ROLAND BARTHES (1914 – 1980) 

PART ONE
Writing Degree Zero (1953)

One of the most interesting facts of the life of Roland Barthes was that he was struck by a laundry van and, after lingering for a month, died of his injuries. “The Painter of Modern Life,” Constantin Guys had also been struck down in a similar fashion: almost a century earlier, he was run over by a cab and his legs were crushed. Guys died more slowly and succumbed ten years later. If being run down by a laundry truck when walking home from lunch with the future President of France, seems an odd way to die, Barthes had always walked an uneven path. He was unfortunate enough to come of age at a time where homosexuality was not a public matter and he spent his life in the closet, living with his only parent, his mother, his entire life. As he got older and became less attractive to the young men he desired, he declined to impose himself upon them. Barthes, who preferred a quiet life in the home he shared with his mother, was so fond of his colleague and intellectual confident, Julia Kristeva, he wished he was a heterosexual.

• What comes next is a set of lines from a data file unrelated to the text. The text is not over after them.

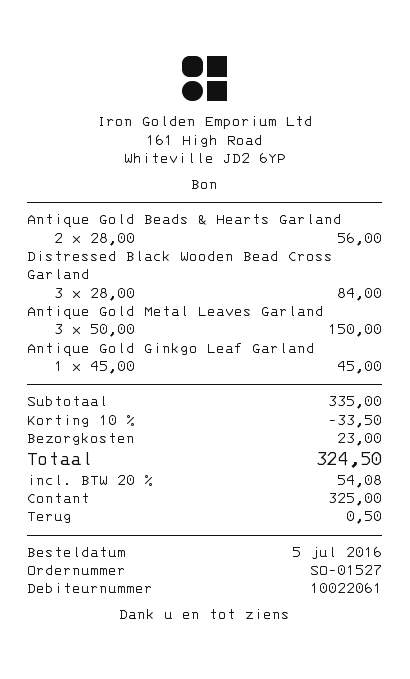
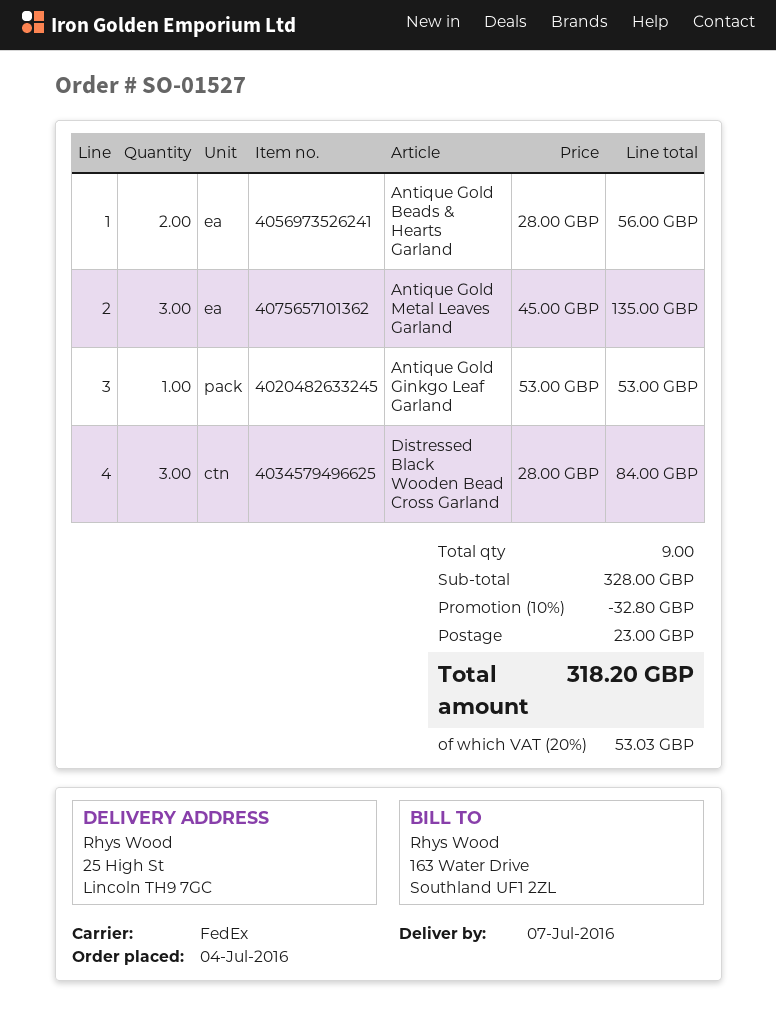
order date: 2016-07-05 -> 2016-07-04
Antique Gold Metal Leaves Garland: 3 x 50.00 = 150.00 -> 3 x 45.00 = 135.00
Antique Gold Ginkgo Leaf Garland: 1 x 45.00 = 45.00 -> 1 x 53.00 = 53.00
subtotal: 335.00 -> 328.00
discount: 10% = 33.50 -> 10% = 32.80
tax: 20% = 54.08 -> 20% = 53.03
total: 324.50 -> 318.20

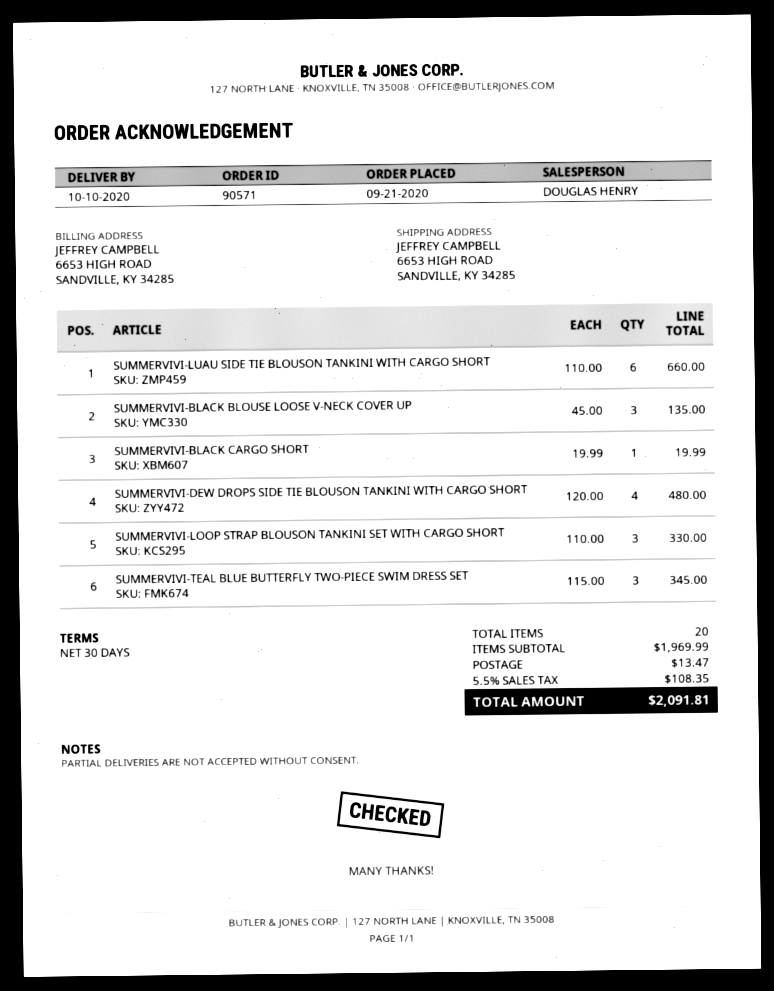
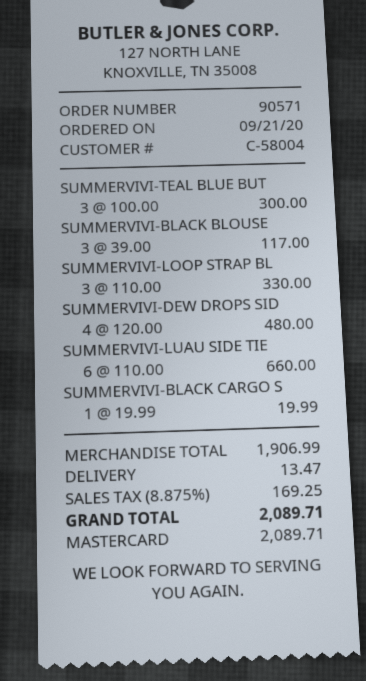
SUMMERVIVI-BLACK BLOUSE LOOSE V-NECK COVER UP: 3 x 45.00 = 135.00 -> 3 x 39.00 = 117.00
SUMMERVIVI-TEAL BLUE BUTTERFLY TWO-PIECE SWIM DRESS SET: 3 x 115.00 = 345.00 -> 3 x 100.00 = 300.00
subtotal: 1969.99 -> 1906.99
tax: 5.5% = 108.35 -> 8.875% = 169.25
total: 2091.81 -> 2089.71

Although to outsiders, especially dazzled Americans, he seemed to be the chain smoking quintessential French intellectual, he was something of an autodidact whose education was never completed. Barthes had taught himself the prevailing French ideas floating through the post-war decades, but remained mostly an essay writer until his new tendencies were publicly criticized by a Sorbonne professor, Raymond Picard. As one of his biographers Jonathan Culler related, from 1965 on Barthes became the intellectual representative of criticism after Existentialism. However, exalted his public persona, Barthes was both in the center and  in the margins and, indeed, Michel Foucault was somewhat disdainful of the self-education of Barthes. Barthes finally achieved a place in the scholarly community he at once chided and aspired to when he was elected to a chair in Sémiologie Littéraire at the Collège de France.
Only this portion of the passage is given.